__DIRECTIONS__. For the data below, give again exactly the lines from the one containing "margin-left: 28px ->" through the one containing "height: 30px ->", both ends included, and no others.

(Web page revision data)

• • • • • • •

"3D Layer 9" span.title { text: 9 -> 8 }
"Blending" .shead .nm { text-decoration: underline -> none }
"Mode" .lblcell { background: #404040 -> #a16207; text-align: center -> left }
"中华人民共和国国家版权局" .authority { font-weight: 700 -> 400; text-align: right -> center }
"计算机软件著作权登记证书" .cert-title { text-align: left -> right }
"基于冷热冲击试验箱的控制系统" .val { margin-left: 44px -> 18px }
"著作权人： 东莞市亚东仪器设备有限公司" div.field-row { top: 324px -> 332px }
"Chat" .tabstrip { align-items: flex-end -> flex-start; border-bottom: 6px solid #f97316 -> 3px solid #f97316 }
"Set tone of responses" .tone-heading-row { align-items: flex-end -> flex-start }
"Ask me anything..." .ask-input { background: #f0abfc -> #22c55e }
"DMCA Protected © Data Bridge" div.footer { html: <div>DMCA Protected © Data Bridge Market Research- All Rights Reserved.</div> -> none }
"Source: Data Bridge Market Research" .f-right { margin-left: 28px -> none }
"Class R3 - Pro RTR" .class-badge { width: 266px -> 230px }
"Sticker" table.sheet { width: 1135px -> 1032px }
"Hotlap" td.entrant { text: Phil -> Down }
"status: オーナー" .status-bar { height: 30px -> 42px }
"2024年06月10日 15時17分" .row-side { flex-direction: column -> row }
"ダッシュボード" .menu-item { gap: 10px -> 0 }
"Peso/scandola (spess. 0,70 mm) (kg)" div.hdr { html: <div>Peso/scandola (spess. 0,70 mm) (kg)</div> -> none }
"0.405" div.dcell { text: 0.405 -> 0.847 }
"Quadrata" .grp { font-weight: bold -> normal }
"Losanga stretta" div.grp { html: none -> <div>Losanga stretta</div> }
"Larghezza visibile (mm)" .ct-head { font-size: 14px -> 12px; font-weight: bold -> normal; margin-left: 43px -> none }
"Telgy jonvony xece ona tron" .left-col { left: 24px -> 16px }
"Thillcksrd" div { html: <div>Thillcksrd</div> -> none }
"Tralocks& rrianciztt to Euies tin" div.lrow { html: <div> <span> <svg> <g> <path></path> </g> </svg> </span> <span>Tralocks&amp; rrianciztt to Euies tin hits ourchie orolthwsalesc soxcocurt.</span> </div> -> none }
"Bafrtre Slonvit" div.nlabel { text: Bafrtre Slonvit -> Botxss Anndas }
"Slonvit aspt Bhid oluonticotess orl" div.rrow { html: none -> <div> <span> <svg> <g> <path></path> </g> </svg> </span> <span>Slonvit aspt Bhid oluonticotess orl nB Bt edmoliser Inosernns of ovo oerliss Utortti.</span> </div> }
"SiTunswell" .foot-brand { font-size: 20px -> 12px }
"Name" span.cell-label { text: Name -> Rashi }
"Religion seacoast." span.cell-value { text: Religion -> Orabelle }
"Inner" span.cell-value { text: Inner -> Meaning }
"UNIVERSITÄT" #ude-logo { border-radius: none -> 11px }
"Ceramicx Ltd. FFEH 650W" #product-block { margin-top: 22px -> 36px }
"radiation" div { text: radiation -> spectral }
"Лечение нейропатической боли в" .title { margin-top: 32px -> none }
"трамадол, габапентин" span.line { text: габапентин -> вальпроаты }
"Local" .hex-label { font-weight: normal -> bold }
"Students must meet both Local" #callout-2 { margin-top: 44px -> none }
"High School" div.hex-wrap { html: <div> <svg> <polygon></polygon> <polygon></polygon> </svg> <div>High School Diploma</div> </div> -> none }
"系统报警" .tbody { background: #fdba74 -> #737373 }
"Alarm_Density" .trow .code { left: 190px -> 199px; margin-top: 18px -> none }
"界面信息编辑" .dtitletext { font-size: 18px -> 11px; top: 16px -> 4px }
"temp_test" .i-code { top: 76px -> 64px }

• • • • • • •

__SOLVED PROBLEM__.
"Source: Data Bridge Market Research" .f-right { margin-left: 28px -> none }
"Class R3 - Pro RTR" .class-badge { width: 266px -> 230px }
"Sticker" table.sheet { width: 1135px -> 1032px }
"Hotlap" td.entrant { text: Phil -> Down }
"status: オーナー" .status-bar { height: 30px -> 42px }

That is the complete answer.